At a previous company I was on call every second week and would receive a call
maybe once every few months. That was with many hundreds of servers.

At another company I’m on once a week per month and get called once or twice.
That’s with just a few hundred servers.

In the first case all time was reimbursed in lieu. In the second case my
salary more than makes up for any inconvenience.

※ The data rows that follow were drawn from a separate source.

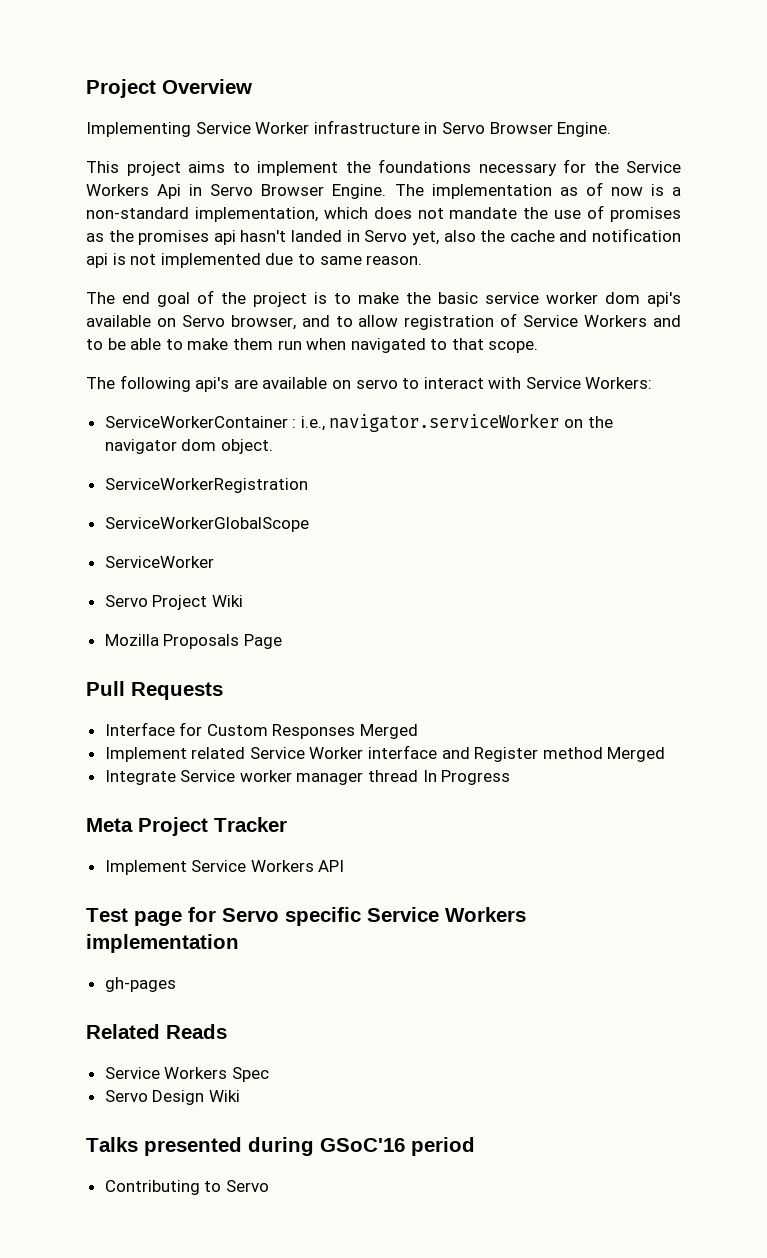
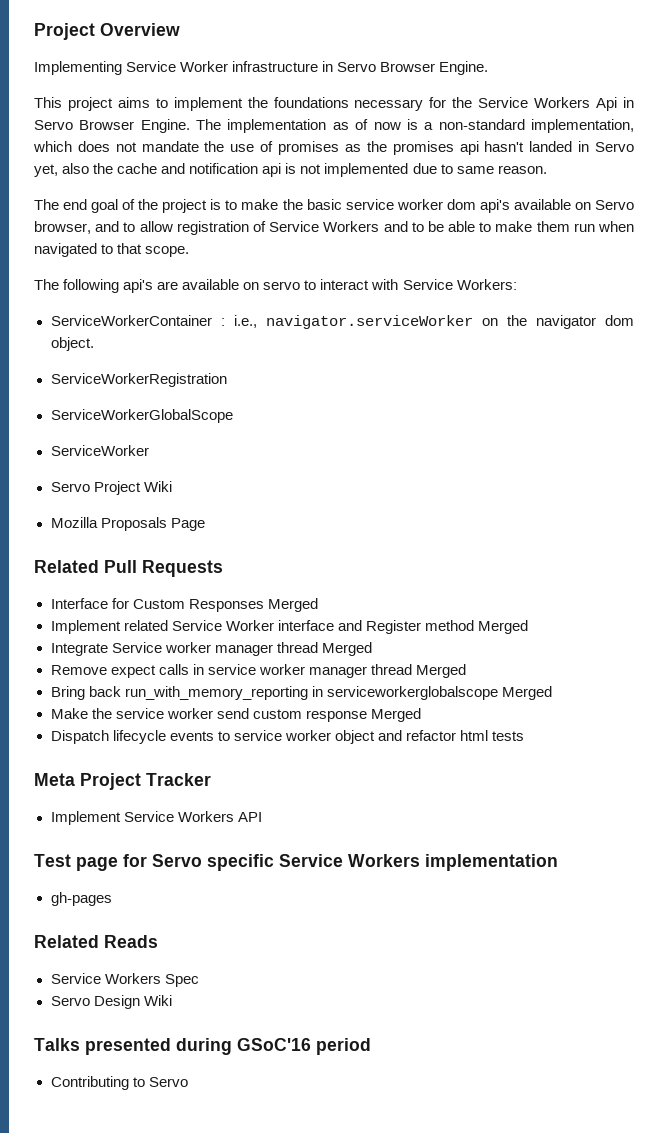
- Pull Requests
+ Related Pull Requests
- Integrate Service worker manager thread In Progress
+ Integrate Service worker manager thread Merged
+ Remove expect calls in service worker manager thread Merged
+ Bring back run_with_memory_reporting in serviceworkerglobalscope Merged
+ Make the service worker send custom response Merged
+ Dispatch lifecycle events to service worker object and refactor html tests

However in both cases I was very proactive in defining what is on call -
critical production issues only. If it’s not critical or not production then I
won’t log on to look at it.

And in both cases I had a LOT of false alarms from bad alerts when starting. I
had all false alarms disabled.

You’ll get push back but I didn’t care - you can’t have an alarm waking up
people every night on the off chance that one in a hundred will actually be an
error. And hilariously, if you started including your boss on the call, they’d
quickly agree it’s not acceptable. The human cost isn’t worth it.

While there’s often tonnes of room for improvements to monitoring and alerting
(root cause analysis etc) that others have mentioned - in my experience most
of the metrics and alarms are garbage anyway, and can and should be done away
with. If it came from a boxed product it should near all be turned off from
the get go. That crap is always pointless.

Oh no a server CPU usage has increased and memory is low because - it’s doing
what it’s meant to? What junk.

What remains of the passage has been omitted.